[[ RECORDS, beginning ]]
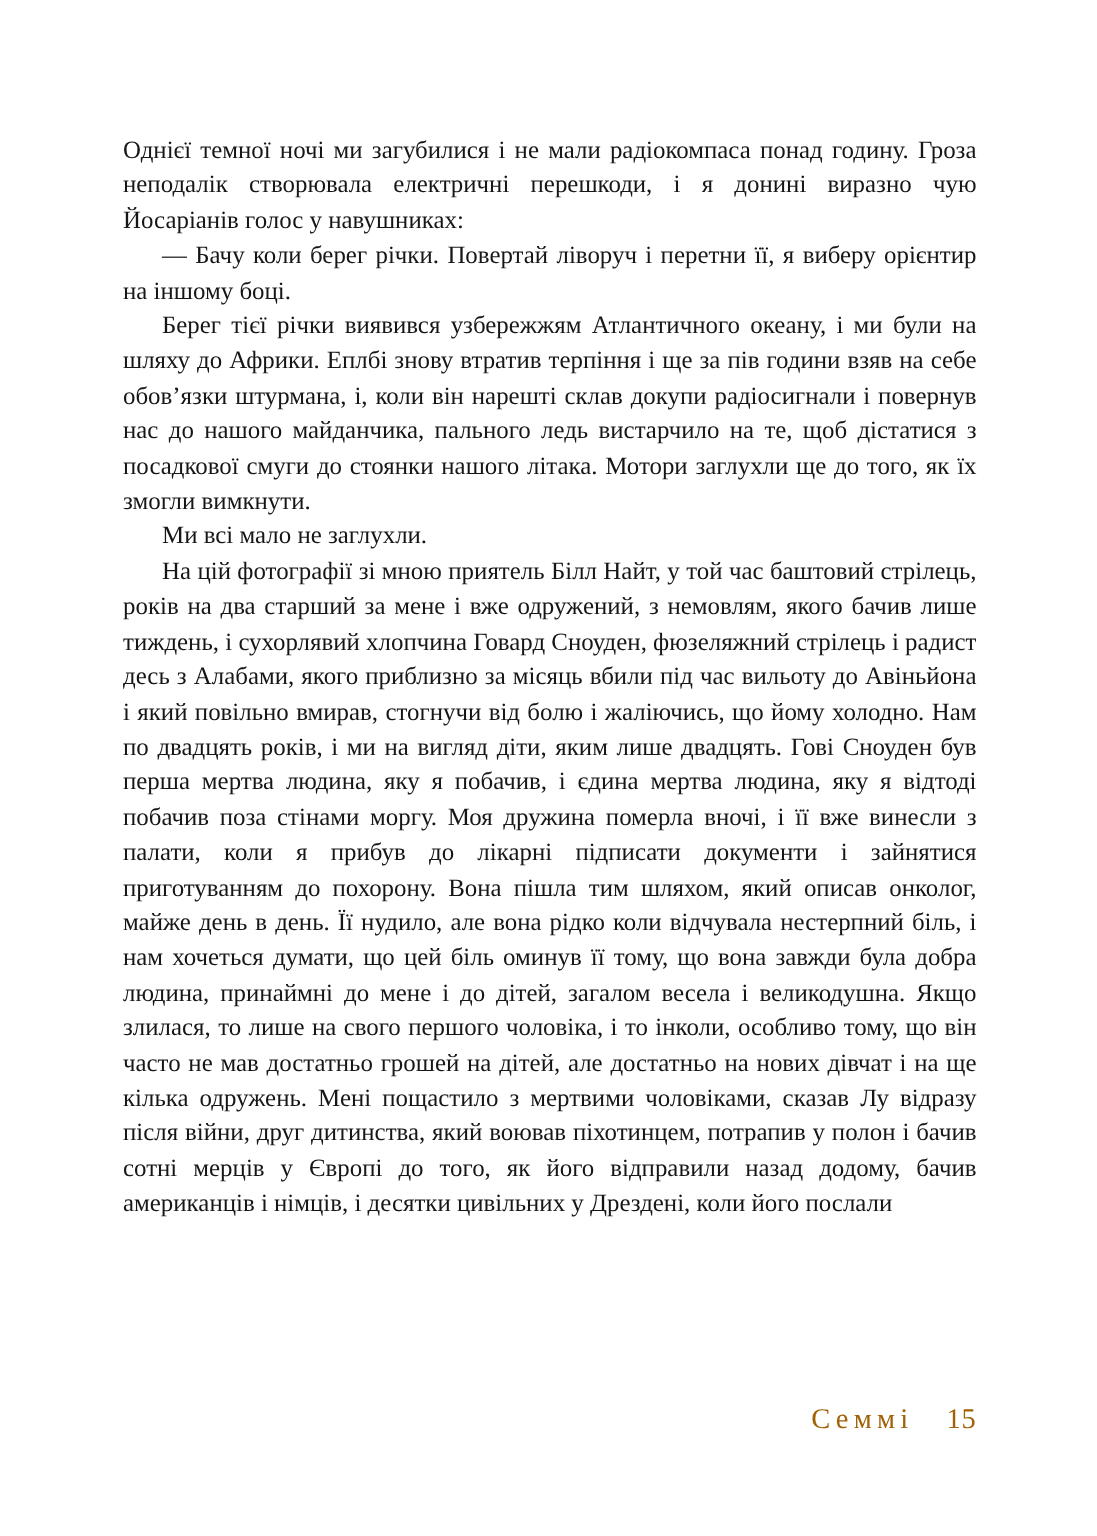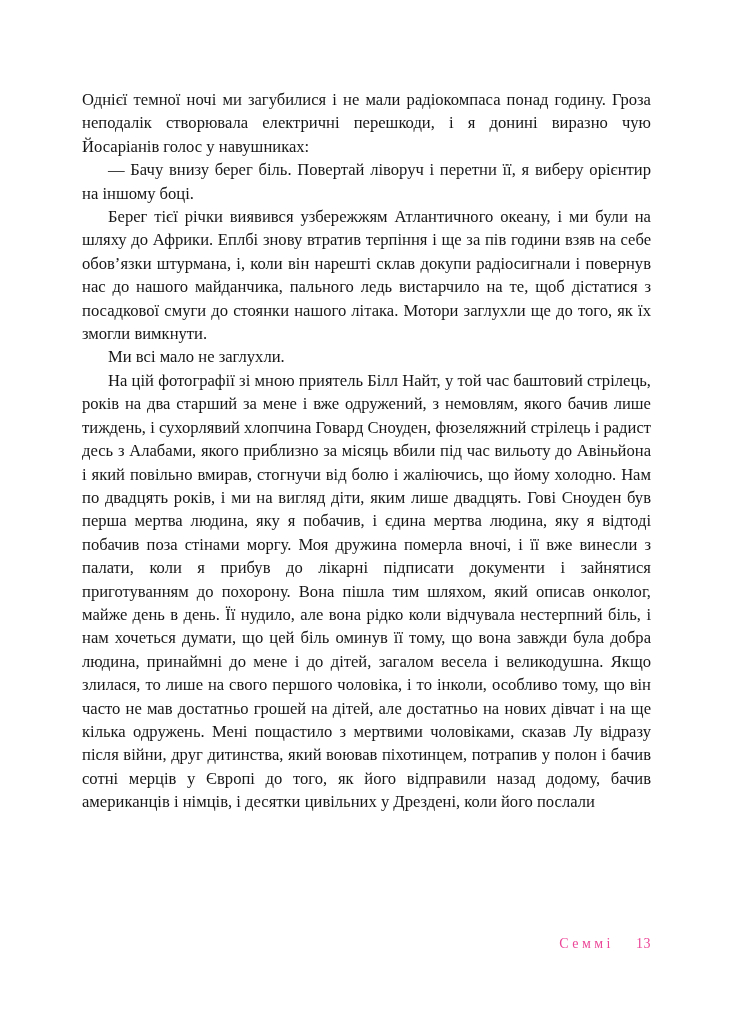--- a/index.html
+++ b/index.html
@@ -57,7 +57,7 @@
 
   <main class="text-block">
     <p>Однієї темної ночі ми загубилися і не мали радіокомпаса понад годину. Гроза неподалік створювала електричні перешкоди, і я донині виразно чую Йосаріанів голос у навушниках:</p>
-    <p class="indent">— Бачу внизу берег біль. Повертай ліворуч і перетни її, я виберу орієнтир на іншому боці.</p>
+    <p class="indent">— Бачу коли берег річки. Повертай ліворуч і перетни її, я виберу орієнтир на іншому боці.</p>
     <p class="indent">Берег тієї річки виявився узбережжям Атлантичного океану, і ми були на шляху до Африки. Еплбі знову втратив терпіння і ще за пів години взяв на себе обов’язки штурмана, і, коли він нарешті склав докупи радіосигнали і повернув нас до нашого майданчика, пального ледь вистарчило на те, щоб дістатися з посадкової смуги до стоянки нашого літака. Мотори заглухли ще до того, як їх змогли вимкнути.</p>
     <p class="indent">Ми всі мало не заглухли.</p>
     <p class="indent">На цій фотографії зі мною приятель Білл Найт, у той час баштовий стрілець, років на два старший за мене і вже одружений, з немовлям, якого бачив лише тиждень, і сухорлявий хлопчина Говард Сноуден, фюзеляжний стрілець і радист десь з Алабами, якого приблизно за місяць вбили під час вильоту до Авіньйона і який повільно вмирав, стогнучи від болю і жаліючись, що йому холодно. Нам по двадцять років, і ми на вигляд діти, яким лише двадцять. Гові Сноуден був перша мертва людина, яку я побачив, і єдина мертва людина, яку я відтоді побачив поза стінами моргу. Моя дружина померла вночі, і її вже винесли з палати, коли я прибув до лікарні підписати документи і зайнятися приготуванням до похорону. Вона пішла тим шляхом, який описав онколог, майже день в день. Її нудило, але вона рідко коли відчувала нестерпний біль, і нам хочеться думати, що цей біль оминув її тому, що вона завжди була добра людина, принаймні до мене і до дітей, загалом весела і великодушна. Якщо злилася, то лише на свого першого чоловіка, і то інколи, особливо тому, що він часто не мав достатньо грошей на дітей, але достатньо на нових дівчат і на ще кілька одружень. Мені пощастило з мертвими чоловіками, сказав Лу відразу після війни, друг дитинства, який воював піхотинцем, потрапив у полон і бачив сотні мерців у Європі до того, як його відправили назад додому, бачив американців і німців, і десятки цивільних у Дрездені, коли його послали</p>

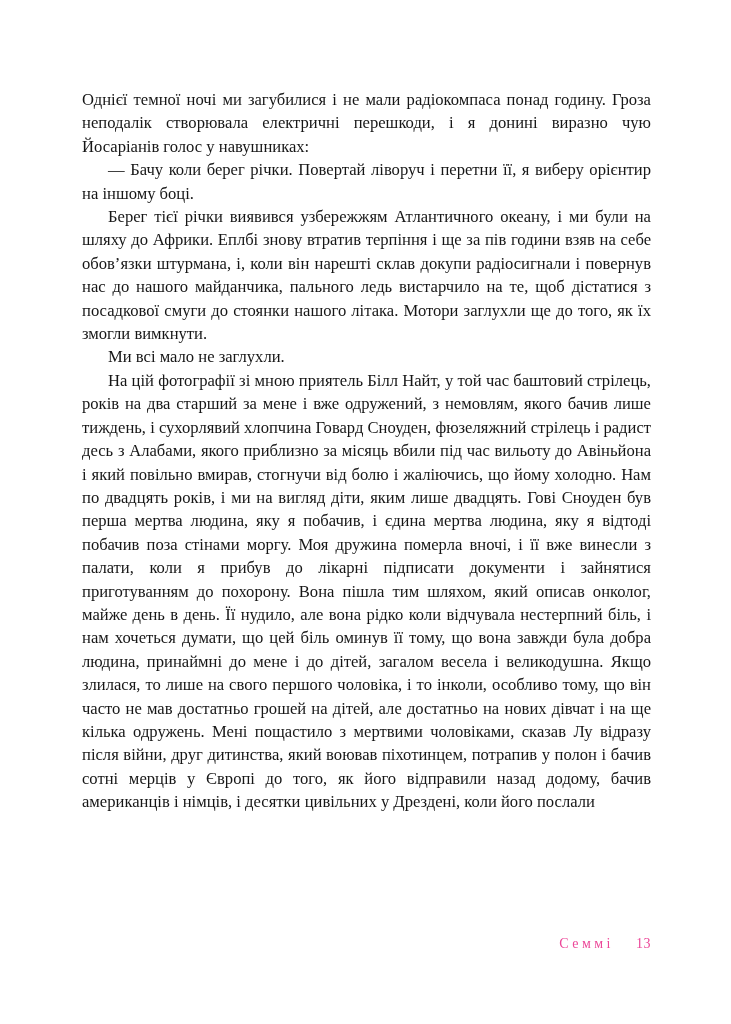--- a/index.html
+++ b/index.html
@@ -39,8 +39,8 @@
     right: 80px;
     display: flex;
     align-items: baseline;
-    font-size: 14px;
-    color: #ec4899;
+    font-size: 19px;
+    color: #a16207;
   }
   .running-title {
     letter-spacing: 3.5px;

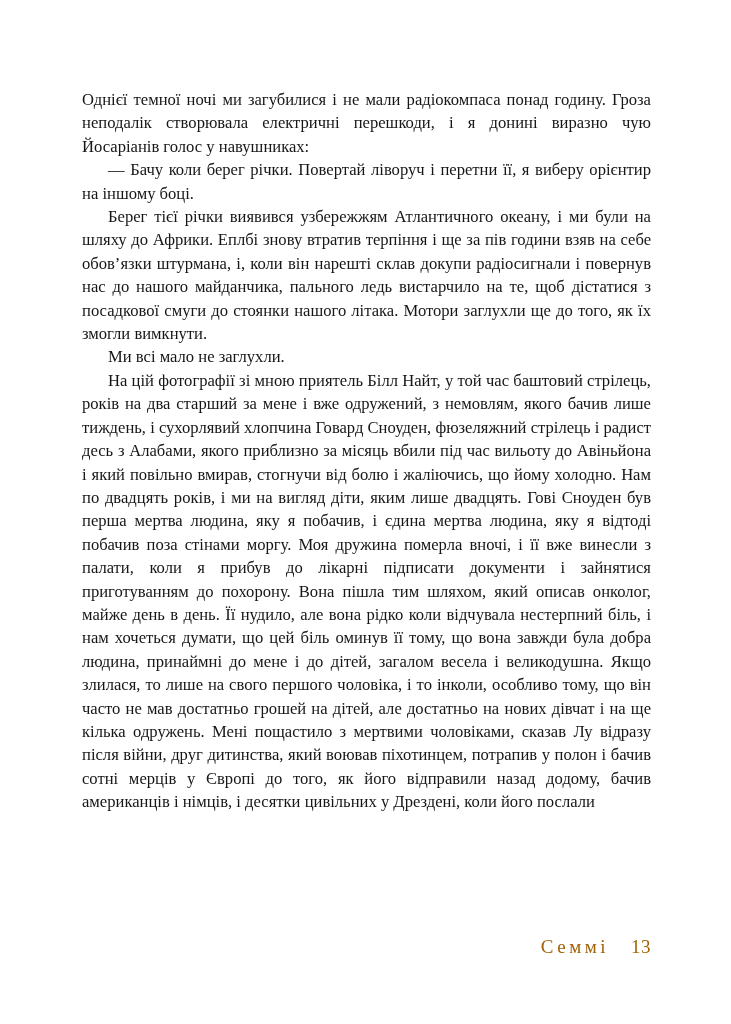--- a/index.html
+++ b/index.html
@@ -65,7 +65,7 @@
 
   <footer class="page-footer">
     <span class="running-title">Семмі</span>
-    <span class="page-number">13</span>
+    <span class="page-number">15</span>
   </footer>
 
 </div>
[[ RECORDS, end ]]
_EXERCISE AIM_. Go through the records above, find each line with the string "number", and copy it.

_WRITTEN ANSWER_.
-    <span class="page-number">13</span>
+    <span class="page-number">15</span>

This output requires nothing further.